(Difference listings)
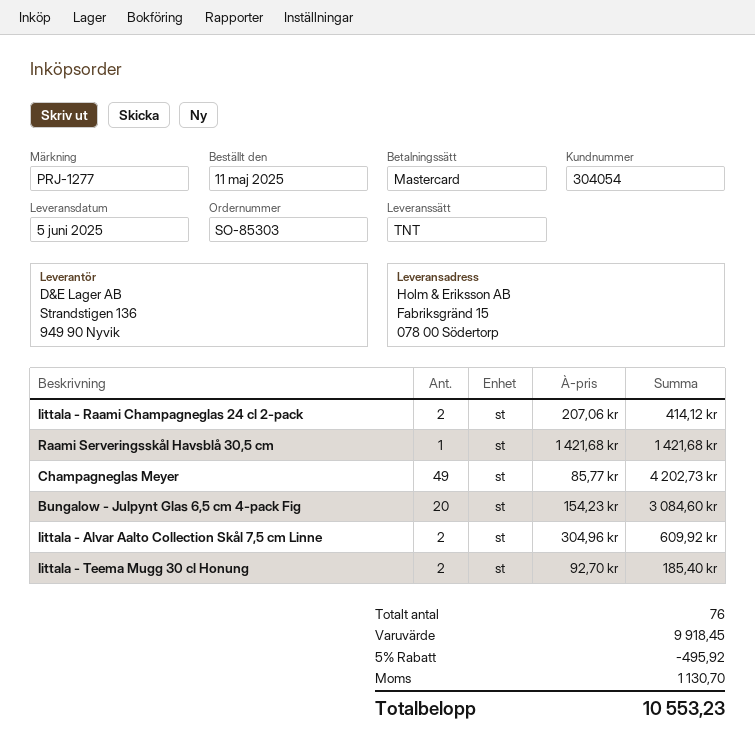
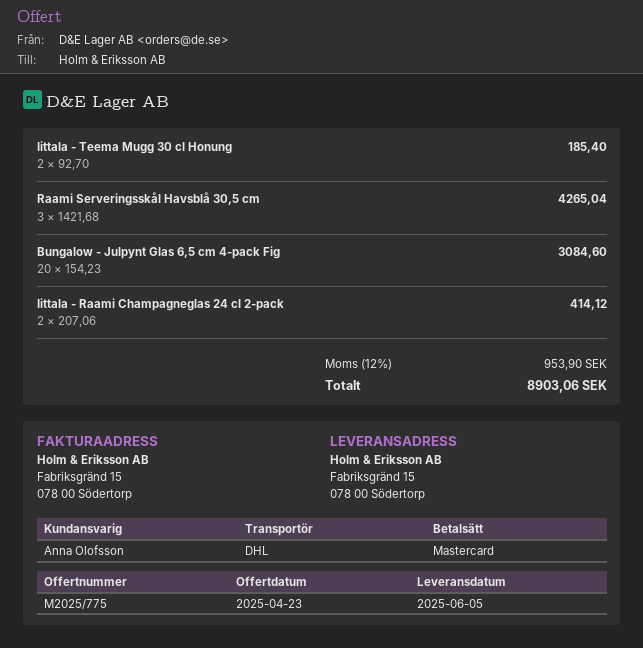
shipping method: TNT -> DHL
Raami Serveringsskål Havsblå 30,5 cm: 1 x 1421.68 = 1421.68 -> 3 x 1421.68 = 4265.04
Champagneglas Meyer: 49 x 85.77 = 4202.73 -> none
Iittala - Alvar Aalto Collection Skål 7,5 cm Linne: 2 x 304.96 = 609.92 -> none
discount: 5% = 495.92 -> none
tax: 1130.70 -> 953.90
total: 10553.23 -> 8903.06

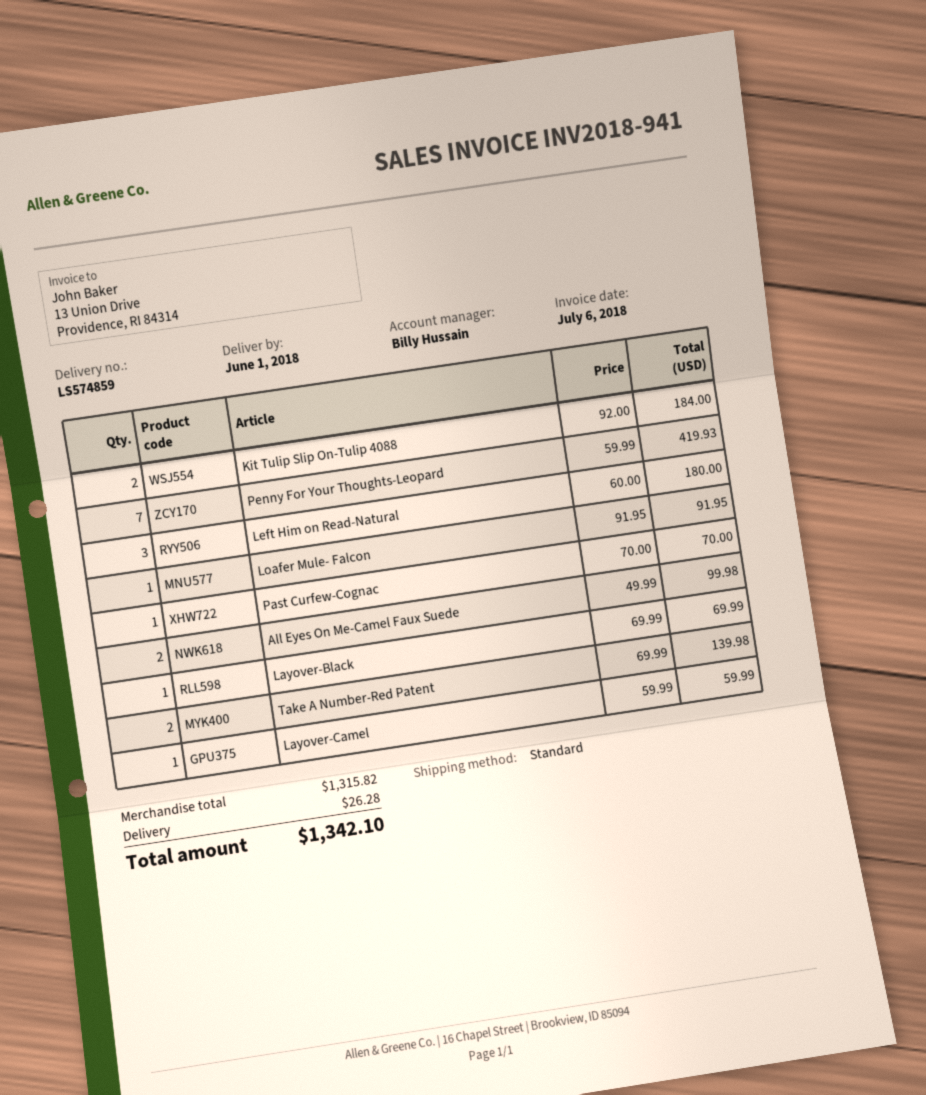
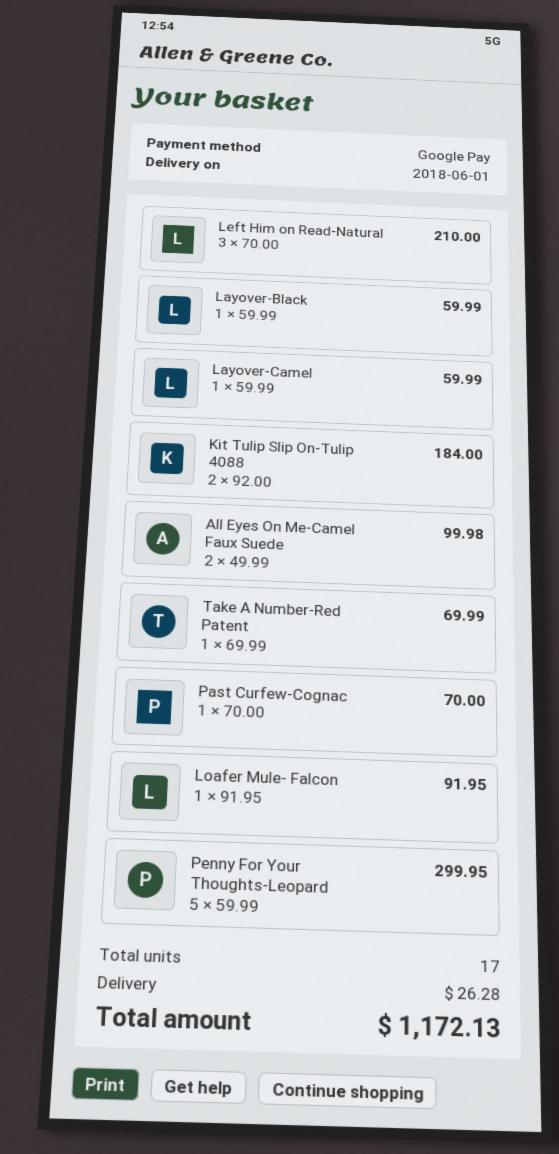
Penny For Your Thoughts-Leopard: 7 x 59.99 = 419.93 -> 5 x 59.99 = 299.95
Left Him on Read-Natural: 3 x 60.00 = 180.00 -> 3 x 70.00 = 210.00
Layover-Black: 1 x 69.99 = 69.99 -> 1 x 59.99 = 59.99
Take A Number-Red Patent: 2 x 69.99 = 139.98 -> 1 x 69.99 = 69.99
total: 1342.10 -> 1172.13

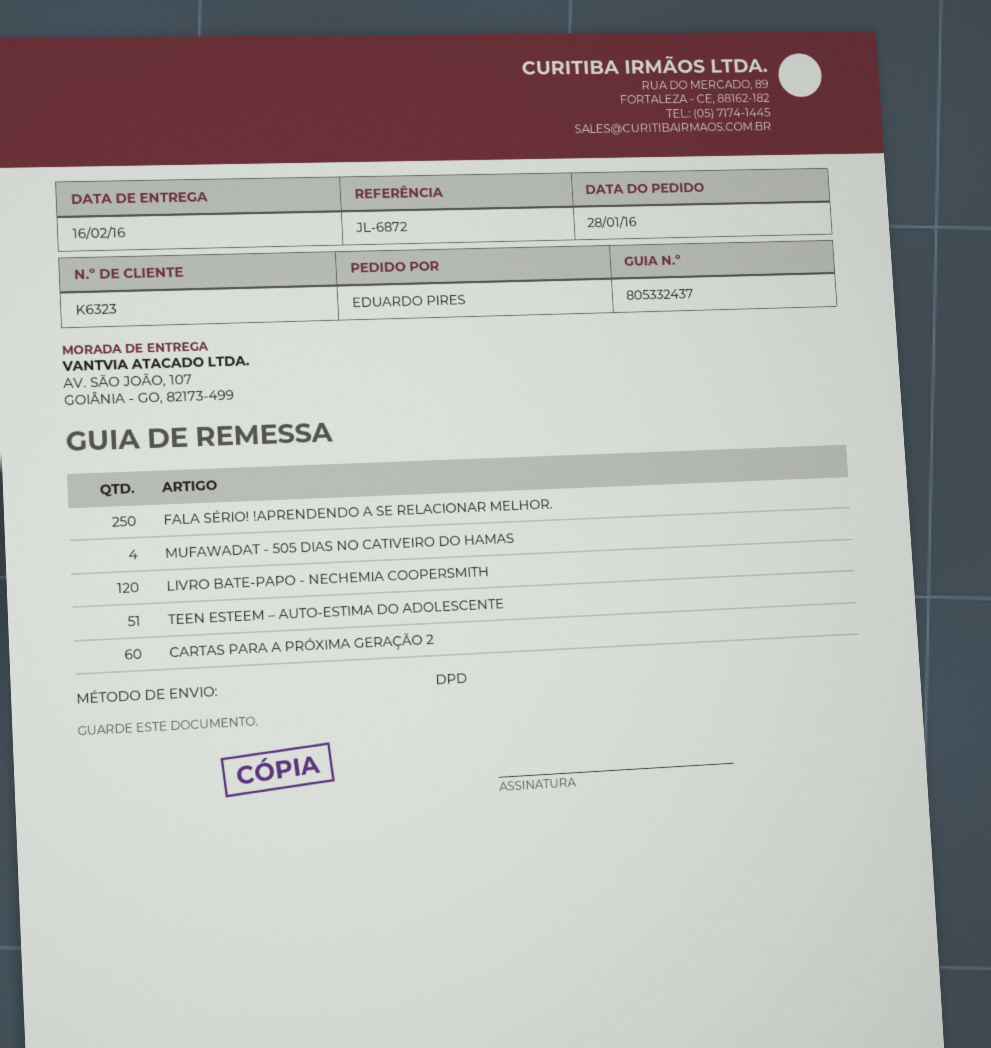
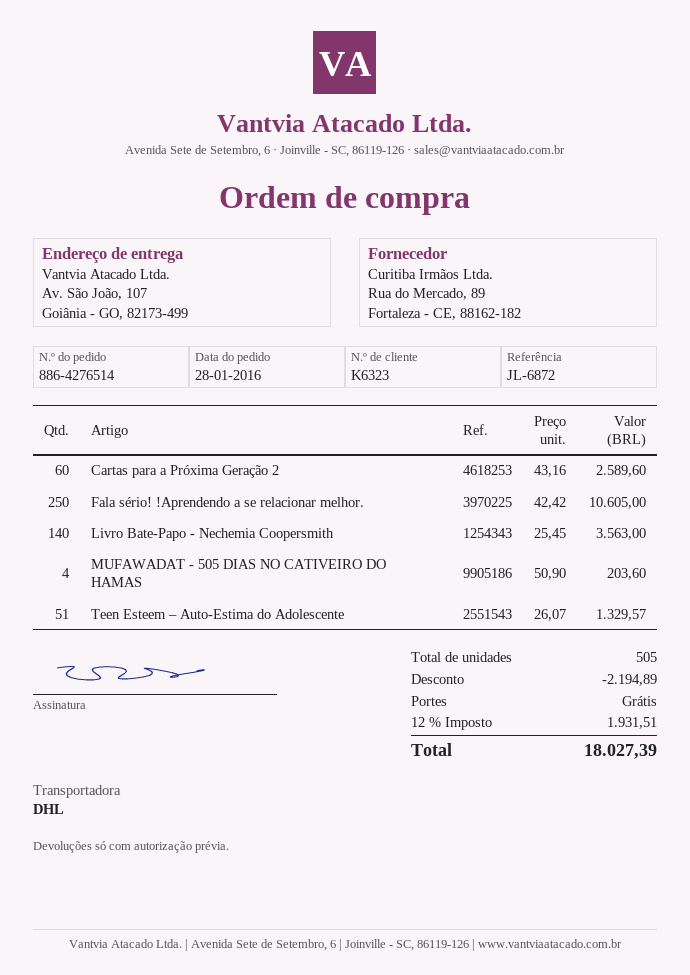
shipping method: DPD -> DHL
LIVRO BATE-PAPO - NECHEMIA COOPERSMITH: 120 -> 140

▸ **Required work**
A complete answer gives every line of the records holding "total".

▸ **Result of this exercise**
total: 10553.23 -> 8903.06
total: 1342.10 -> 1172.13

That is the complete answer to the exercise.